Quote the listing below word for word, stopping after the line that contains "Zagorka | Resultaat (Indeks): 67 -> 64".

——

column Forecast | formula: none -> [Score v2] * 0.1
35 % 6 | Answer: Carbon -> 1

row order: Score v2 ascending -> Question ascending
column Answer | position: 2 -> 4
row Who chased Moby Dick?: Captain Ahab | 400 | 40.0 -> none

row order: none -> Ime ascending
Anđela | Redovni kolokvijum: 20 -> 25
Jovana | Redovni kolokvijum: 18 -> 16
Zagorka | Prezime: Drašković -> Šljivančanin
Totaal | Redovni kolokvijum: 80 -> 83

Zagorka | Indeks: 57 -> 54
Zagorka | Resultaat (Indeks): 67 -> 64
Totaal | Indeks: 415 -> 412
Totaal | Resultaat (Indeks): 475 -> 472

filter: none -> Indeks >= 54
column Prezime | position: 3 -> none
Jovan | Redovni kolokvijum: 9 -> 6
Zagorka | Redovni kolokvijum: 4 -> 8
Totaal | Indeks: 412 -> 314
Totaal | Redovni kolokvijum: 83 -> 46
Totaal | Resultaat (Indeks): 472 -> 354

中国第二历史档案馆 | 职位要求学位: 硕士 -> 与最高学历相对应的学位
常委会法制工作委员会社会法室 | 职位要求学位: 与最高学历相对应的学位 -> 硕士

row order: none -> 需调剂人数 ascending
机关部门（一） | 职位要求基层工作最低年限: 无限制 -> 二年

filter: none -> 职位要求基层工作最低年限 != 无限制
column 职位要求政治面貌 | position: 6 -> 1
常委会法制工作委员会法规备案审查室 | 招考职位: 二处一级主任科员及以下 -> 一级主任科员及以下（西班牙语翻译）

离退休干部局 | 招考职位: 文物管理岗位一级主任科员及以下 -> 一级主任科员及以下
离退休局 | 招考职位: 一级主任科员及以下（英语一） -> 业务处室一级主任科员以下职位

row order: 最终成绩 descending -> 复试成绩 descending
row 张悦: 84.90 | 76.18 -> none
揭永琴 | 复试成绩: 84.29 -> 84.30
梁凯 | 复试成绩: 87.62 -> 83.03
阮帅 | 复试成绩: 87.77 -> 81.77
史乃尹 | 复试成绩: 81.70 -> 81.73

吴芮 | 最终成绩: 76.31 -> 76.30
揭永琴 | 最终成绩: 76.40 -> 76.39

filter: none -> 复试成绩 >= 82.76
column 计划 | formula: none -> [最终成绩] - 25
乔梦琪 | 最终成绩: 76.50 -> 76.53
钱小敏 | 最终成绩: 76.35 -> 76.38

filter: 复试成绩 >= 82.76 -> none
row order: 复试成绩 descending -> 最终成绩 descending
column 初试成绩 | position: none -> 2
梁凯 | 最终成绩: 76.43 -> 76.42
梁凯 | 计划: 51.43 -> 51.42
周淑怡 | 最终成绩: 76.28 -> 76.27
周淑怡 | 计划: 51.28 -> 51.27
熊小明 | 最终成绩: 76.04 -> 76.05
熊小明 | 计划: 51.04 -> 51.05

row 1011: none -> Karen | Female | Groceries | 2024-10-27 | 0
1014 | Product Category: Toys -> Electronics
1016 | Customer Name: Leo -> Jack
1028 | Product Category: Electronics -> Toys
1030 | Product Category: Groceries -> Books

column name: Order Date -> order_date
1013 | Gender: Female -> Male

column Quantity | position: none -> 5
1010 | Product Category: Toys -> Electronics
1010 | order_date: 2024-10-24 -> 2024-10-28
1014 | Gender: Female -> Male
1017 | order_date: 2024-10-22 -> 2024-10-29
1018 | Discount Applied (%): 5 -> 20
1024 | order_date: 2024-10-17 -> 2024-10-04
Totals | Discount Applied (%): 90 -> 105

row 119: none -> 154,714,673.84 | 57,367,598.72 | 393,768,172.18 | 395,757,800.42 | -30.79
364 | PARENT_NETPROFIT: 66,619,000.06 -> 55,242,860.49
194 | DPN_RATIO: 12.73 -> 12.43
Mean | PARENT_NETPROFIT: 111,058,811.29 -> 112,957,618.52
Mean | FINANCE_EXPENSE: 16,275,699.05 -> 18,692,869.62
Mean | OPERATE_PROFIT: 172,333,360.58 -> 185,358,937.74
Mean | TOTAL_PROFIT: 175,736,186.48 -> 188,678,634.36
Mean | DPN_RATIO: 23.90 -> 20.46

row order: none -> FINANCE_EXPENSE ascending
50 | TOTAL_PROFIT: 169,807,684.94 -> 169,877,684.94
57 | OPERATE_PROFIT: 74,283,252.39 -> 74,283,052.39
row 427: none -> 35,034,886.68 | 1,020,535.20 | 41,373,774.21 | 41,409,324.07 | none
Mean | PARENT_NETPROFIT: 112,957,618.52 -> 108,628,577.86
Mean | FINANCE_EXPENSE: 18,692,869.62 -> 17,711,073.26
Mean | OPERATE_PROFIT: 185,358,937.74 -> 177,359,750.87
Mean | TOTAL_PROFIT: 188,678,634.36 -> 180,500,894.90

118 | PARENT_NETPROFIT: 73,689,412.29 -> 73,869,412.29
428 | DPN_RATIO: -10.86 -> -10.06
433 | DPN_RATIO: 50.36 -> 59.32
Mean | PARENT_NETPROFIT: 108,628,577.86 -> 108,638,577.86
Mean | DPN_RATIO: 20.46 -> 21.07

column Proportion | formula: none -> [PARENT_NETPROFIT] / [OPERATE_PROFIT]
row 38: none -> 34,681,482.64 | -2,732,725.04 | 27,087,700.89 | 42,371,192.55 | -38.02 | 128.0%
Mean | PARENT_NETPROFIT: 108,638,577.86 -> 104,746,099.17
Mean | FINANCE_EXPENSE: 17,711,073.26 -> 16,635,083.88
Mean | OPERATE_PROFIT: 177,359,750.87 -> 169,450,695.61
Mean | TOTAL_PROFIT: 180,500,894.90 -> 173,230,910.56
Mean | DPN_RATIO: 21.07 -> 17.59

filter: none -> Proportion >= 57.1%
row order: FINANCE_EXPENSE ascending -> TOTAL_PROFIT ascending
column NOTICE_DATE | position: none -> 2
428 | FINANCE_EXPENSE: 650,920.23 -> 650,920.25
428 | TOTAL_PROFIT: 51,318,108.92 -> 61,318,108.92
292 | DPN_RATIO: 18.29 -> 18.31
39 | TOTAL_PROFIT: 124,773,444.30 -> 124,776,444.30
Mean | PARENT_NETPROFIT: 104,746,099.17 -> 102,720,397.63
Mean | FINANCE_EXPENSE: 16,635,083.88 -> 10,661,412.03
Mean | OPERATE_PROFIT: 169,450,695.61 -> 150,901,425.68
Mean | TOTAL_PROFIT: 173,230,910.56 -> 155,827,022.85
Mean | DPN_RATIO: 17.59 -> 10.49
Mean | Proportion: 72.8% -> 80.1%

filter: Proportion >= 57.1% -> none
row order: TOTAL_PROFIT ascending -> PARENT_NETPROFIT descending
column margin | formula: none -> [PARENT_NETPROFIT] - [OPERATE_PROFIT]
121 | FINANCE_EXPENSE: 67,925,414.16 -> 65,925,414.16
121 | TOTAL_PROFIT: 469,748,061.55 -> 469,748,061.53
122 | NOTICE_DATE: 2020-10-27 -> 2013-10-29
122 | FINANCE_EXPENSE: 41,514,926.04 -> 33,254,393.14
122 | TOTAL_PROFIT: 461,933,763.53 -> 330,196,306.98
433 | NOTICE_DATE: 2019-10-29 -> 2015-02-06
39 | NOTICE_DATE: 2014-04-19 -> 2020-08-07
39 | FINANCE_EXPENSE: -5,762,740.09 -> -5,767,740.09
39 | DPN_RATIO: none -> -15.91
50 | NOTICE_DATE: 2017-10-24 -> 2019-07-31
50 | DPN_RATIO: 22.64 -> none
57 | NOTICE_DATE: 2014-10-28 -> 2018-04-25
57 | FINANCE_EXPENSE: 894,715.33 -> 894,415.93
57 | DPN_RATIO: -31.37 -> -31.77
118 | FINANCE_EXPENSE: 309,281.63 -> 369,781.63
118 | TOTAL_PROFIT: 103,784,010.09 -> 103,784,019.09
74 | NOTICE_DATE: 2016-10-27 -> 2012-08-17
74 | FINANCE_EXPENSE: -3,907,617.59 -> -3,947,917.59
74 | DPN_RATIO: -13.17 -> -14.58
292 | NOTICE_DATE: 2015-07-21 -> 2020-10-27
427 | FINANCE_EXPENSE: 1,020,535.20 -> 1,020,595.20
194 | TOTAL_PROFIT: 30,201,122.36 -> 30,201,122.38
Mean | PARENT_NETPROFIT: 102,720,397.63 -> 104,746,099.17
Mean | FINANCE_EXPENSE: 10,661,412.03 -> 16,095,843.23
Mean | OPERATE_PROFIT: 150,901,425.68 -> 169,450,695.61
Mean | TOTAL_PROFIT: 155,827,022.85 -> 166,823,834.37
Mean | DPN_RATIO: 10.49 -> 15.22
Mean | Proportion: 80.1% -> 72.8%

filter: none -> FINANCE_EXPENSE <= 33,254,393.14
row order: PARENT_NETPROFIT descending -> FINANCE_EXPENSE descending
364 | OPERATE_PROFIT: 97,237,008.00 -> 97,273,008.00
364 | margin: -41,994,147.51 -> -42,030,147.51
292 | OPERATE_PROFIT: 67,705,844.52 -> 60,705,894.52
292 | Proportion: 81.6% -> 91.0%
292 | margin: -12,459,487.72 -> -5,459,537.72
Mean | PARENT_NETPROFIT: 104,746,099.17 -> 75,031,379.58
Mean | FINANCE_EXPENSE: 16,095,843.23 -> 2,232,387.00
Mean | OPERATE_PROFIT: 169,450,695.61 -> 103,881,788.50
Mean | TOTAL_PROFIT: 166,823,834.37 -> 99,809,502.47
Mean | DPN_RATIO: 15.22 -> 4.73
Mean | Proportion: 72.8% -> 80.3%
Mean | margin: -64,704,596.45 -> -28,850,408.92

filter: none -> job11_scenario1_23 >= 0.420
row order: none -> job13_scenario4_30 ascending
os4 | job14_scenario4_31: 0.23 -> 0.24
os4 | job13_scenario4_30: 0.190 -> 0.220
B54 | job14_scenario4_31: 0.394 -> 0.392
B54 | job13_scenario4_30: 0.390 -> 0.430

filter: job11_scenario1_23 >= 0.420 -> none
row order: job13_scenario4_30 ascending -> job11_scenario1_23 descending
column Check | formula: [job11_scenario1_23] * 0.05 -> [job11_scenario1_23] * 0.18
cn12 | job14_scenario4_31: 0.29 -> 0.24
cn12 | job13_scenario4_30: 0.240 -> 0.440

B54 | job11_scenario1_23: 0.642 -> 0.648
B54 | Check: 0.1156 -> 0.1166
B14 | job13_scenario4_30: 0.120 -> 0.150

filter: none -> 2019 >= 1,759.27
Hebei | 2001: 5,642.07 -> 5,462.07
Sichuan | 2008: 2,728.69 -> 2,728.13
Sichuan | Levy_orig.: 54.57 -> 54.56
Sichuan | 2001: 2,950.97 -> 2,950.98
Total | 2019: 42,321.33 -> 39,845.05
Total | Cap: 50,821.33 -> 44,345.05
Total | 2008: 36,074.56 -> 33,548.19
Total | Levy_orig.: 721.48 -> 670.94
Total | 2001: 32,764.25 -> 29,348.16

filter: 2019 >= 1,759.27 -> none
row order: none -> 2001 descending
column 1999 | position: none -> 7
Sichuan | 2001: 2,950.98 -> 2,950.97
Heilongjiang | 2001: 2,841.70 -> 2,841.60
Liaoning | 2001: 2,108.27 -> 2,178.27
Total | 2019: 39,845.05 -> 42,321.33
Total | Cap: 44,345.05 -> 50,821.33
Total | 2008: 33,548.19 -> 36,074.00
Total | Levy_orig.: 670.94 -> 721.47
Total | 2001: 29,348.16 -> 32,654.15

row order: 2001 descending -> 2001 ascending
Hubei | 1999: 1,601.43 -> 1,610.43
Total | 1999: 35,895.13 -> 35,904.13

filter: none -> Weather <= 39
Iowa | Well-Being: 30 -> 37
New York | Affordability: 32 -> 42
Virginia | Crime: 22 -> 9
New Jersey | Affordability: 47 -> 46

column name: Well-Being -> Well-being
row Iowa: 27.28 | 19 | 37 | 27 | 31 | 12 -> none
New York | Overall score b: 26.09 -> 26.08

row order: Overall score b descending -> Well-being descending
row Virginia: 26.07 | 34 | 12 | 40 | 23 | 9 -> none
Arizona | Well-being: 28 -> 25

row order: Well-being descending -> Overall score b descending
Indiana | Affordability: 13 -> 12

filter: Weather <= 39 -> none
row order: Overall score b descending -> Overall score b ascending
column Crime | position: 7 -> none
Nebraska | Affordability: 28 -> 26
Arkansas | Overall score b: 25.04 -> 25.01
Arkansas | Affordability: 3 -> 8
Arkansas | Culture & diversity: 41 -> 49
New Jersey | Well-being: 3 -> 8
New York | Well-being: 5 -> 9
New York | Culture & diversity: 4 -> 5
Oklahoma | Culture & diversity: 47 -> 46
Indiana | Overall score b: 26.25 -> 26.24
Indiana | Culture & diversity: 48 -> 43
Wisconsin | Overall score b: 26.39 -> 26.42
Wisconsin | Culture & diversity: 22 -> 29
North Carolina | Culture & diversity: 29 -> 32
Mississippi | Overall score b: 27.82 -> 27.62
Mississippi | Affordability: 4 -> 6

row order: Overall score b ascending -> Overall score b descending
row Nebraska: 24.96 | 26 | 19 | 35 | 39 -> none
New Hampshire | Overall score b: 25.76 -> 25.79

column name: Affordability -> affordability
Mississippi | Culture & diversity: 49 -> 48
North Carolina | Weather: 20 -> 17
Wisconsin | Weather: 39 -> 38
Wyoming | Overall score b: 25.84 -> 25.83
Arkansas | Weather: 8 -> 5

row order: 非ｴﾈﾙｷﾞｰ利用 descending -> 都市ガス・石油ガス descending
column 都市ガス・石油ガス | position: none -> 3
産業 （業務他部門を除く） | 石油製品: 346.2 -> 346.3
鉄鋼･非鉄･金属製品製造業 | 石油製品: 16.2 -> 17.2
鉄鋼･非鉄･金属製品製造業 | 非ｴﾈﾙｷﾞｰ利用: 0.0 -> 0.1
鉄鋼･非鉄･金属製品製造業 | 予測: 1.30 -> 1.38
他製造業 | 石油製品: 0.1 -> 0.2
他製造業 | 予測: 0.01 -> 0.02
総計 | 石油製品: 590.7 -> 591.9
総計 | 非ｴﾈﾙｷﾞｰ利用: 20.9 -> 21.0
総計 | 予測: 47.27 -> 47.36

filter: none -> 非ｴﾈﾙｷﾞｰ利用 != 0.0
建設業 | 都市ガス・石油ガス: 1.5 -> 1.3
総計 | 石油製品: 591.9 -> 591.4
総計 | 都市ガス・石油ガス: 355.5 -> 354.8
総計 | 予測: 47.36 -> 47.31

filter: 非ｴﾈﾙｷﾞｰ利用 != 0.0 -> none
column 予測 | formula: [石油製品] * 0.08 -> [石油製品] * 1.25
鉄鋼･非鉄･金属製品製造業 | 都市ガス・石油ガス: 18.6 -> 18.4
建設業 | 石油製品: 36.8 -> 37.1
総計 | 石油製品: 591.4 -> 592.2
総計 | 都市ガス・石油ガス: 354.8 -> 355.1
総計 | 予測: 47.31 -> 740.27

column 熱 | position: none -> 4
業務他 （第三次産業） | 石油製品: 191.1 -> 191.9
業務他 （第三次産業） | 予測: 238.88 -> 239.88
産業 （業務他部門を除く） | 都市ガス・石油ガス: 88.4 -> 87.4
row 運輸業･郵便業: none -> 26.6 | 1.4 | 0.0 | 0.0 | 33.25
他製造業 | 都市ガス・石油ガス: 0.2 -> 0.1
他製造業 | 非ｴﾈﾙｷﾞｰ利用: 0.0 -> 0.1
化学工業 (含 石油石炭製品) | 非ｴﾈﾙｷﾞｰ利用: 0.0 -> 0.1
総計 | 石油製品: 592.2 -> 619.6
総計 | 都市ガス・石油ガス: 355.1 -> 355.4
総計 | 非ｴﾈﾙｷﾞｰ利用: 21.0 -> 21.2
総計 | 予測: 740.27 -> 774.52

——

## [REPLY]
column Forecast | formula: none -> [Score v2] * 0.1
35 % 6 | Answer: Carbon -> 1

row order: Score v2 ascending -> Question ascending
column Answer | position: 2 -> 4
row Who chased Moby Dick?: Captain Ahab | 400 | 40.0 -> none

row order: none -> Ime ascending
Anđela | Redovni kolokvijum: 20 -> 25
Jovana | Redovni kolokvijum: 18 -> 16
Zagorka | Prezime: Drašković -> Šljivančanin
Totaal | Redovni kolokvijum: 80 -> 83

Zagorka | Indeks: 57 -> 54
Zagorka | Resultaat (Indeks): 67 -> 64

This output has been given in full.